Her tray came up as a visual distraction. She anticipated the old man knowing she was approaching and used it to break his line of sight. She jabbed low with her knife, aiming for his thigh.
The old man waited until the last possible second before countering. He ignored the shield, spinning his cane in a quick deflection. He knocked Tricia’s hand away and launched an attack at her head.
She ducked away from the attack, leaning at an awkward angle. She quickly stepped onto the bench and skidded her butt across the table to create more distance. The attack missed by inches.
Jayson attacked. The old man still had his back to him. Jayson stepped in, kicking at the back of his knee. He moved as quietly as possible and grimaced in satisfaction as his kick landed. It wasn’t a clean hit, but even a glancing injury was better than nothing.

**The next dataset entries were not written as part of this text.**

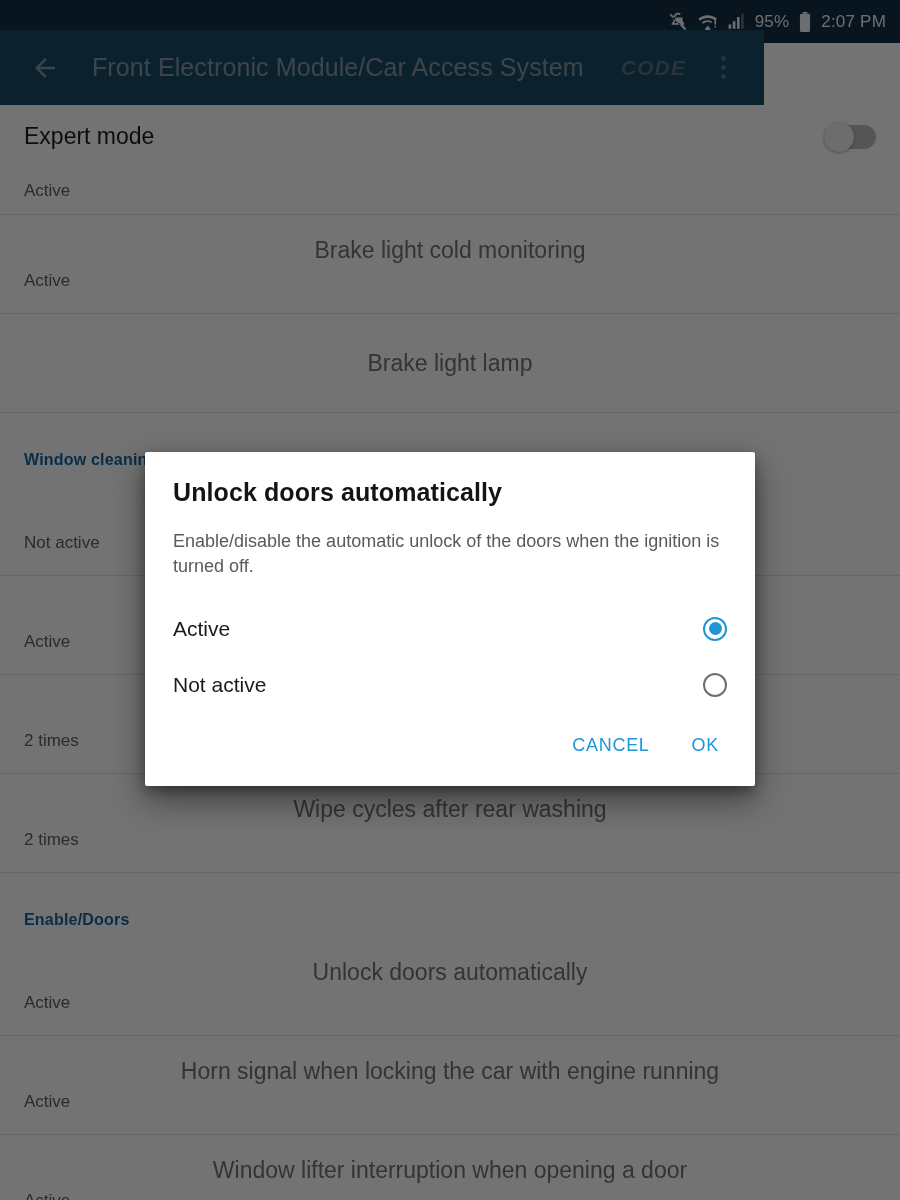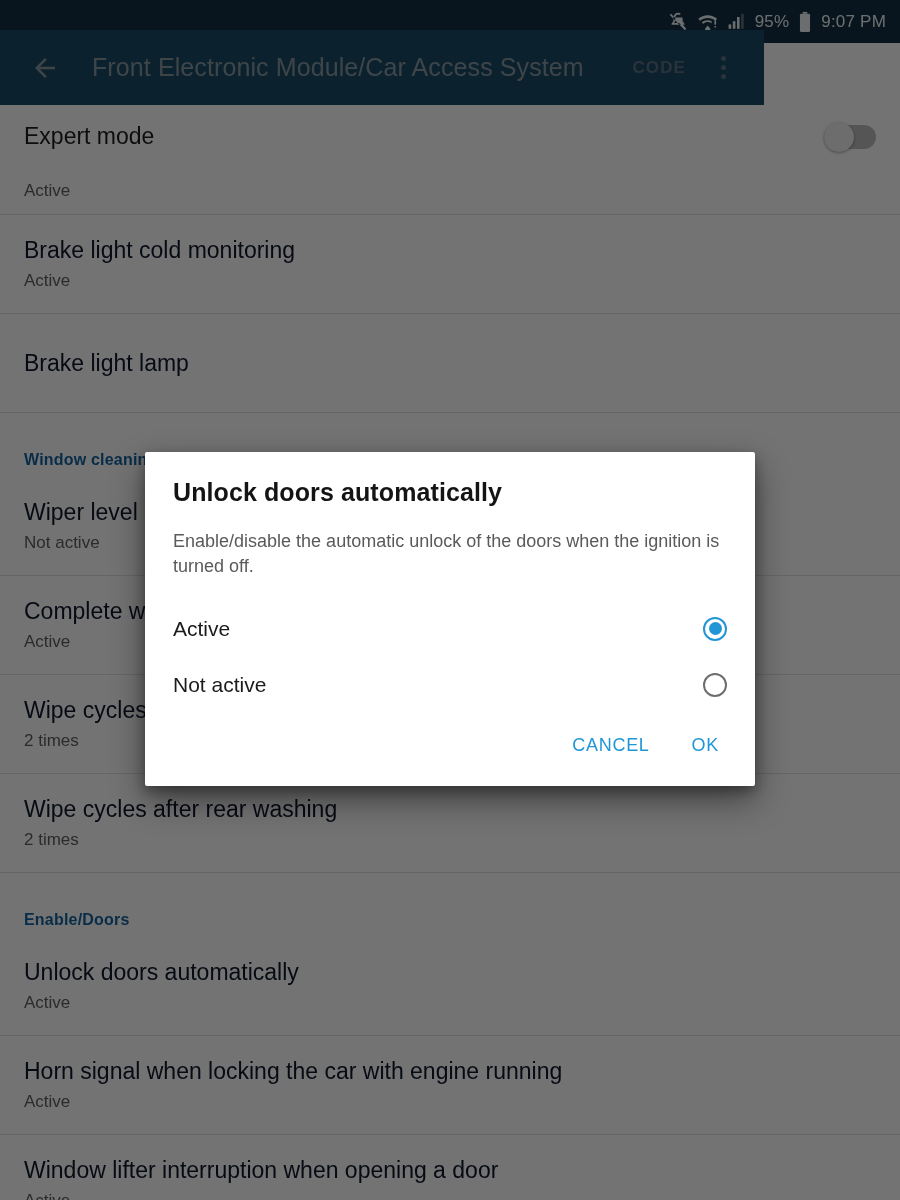"9:07 PM" span.sb-text { text: 9:07 -> 2:07 }
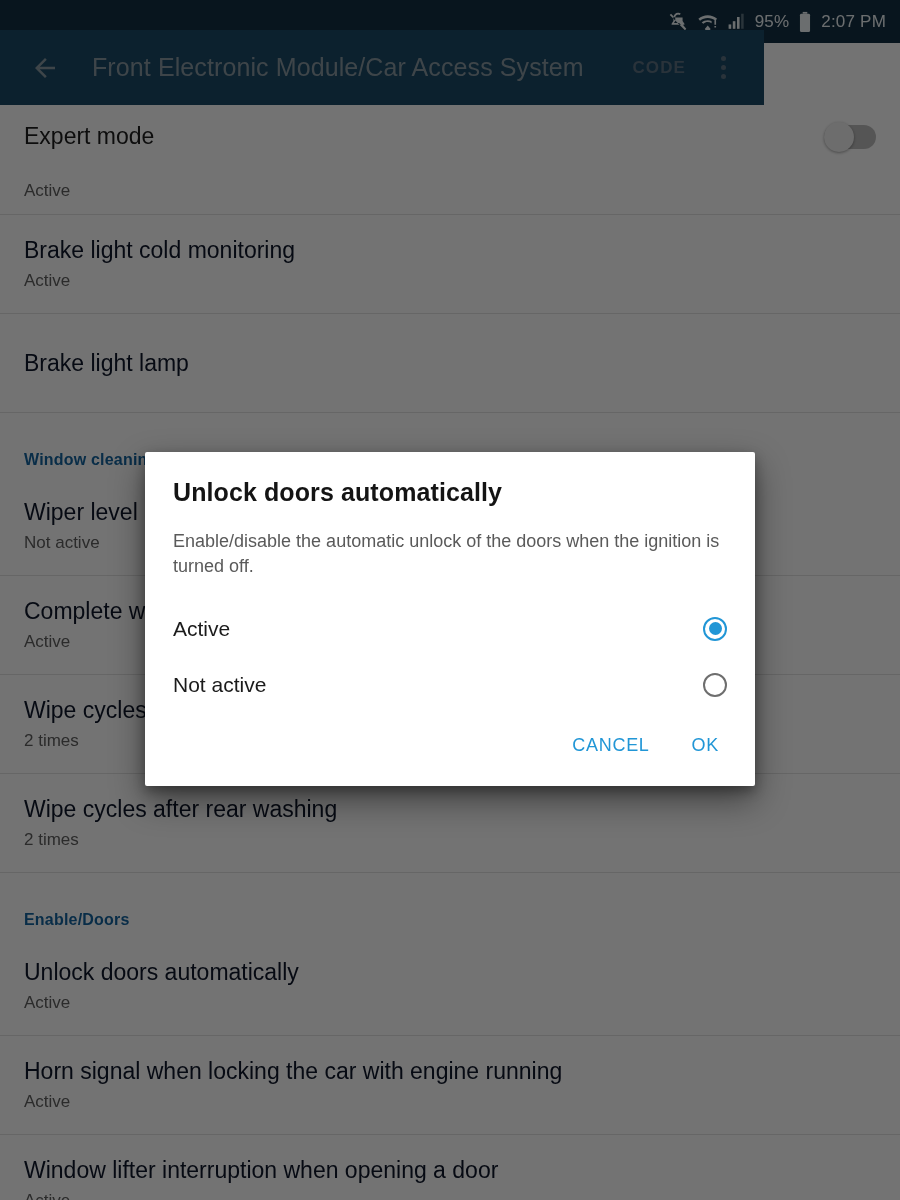"CODE" .appbar .codebtn { font-size: 17px -> 21px; font-style: none -> italic }
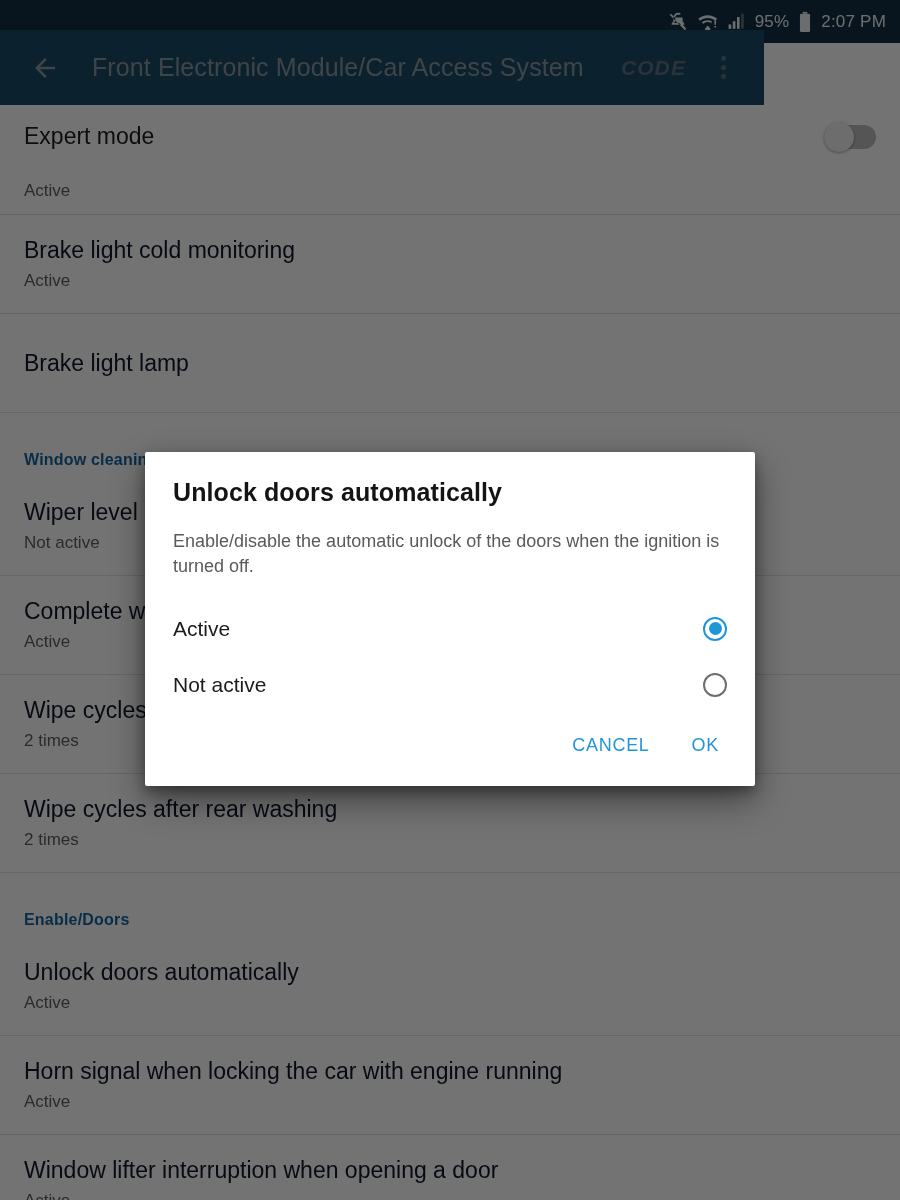"Brake light cold monitoring" .row .primary { color: #0f172a -> #737373; text-align: none -> center }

Then he jumped back and ducked, anticipating more than seeing the old man’s counter. A heavy backhanded swipe whistled past, flying right above Jayson’s head.
And that was just what he was waiting for. Jayson stepped in and threw his plates.
From such close range he couldn’t possibly miss. He flipped them in the old man’s direction, lobbing them as easy targets. In response the old man brought his cane in to deflect. But Jayson had chosen ceramic plates: instead of batting them away the plates shattered, spraying the entire area with broken ceramic chunks and pieces of food.